▶ _ACTIVITY_:
Every line from the one with "- We are a small" to the one with "- We build software", including those two, is to be copied exactly; all other lines of the entries below are left out.

▶ _INFORMATION_:
--- START ---

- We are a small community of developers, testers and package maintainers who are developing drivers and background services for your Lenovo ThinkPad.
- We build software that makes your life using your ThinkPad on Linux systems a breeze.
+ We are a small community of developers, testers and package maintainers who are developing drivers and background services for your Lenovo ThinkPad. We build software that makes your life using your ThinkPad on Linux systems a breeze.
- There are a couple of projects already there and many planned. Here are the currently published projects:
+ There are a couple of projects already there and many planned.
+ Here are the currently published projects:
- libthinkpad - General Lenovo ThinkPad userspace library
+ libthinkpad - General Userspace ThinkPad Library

--- END ---
--- START ---

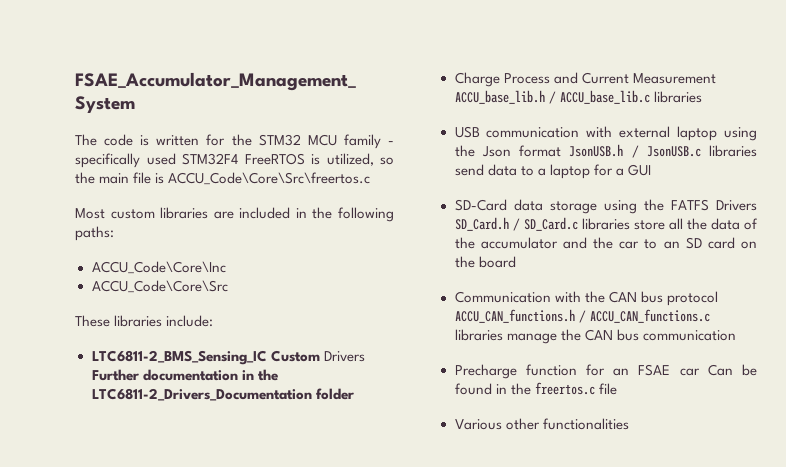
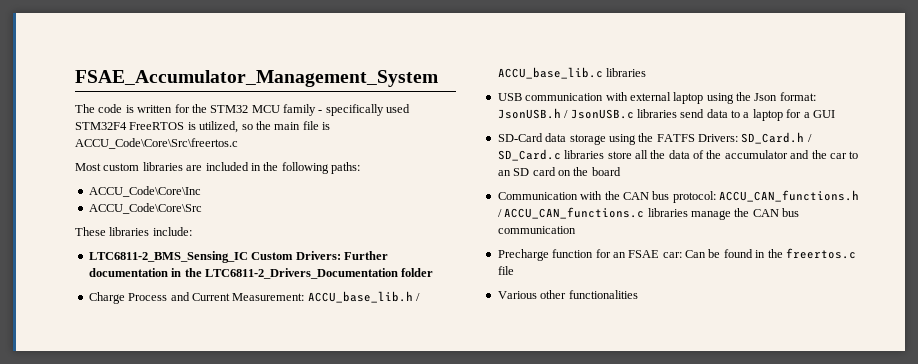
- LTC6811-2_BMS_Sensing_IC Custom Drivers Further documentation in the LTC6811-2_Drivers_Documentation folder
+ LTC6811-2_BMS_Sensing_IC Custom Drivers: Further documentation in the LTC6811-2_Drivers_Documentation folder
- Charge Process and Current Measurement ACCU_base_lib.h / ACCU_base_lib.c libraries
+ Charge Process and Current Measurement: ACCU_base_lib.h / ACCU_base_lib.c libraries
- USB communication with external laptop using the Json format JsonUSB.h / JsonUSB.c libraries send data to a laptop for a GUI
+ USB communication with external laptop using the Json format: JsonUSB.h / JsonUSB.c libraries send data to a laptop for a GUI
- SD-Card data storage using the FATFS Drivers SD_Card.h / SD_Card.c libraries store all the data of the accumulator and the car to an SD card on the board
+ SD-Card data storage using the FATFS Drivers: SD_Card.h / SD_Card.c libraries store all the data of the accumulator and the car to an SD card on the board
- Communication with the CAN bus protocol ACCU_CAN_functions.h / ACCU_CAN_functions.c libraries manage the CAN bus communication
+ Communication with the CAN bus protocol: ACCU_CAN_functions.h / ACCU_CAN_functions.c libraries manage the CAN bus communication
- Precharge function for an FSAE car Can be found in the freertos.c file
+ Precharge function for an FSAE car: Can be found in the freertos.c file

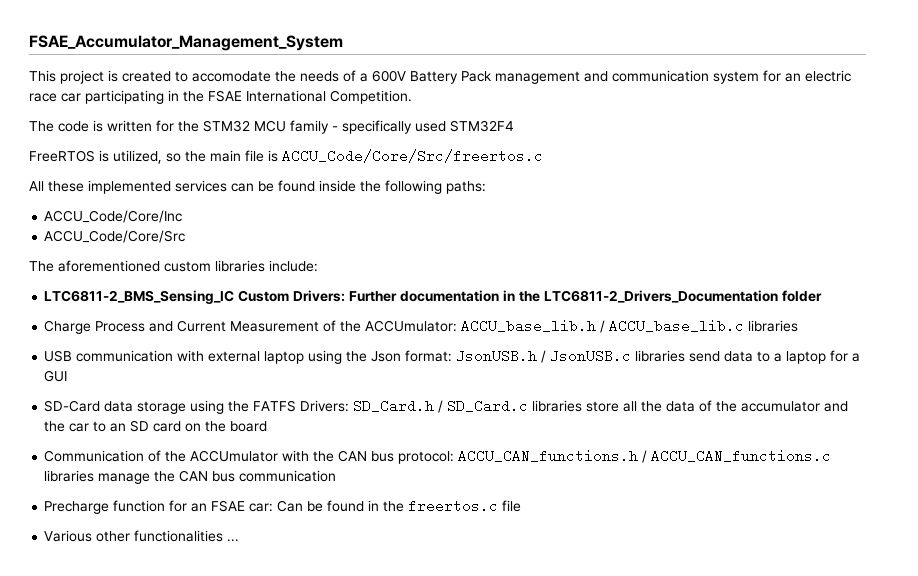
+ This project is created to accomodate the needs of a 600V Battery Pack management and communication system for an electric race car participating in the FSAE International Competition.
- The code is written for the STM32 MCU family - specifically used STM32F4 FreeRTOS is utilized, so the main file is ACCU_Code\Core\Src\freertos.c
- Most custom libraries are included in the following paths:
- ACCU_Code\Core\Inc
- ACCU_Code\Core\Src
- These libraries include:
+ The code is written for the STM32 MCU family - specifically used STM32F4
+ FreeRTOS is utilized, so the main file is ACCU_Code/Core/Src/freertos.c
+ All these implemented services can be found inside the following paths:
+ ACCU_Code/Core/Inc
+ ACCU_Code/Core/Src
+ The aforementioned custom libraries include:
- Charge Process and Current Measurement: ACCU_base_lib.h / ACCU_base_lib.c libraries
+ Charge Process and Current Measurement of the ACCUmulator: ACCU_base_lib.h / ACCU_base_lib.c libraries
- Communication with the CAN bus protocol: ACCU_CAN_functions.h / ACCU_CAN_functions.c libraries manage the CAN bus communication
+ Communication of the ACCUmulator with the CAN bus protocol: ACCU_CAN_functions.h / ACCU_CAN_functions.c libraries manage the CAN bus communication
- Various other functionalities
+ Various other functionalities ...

--- END ---

▶ _ANSWER FOR THIS EXERCISE_:
- We are a small community of developers, testers and package maintainers who are developing drivers and background services for your Lenovo ThinkPad.
- We build software that makes your life using your ThinkPad on Linux systems a breeze.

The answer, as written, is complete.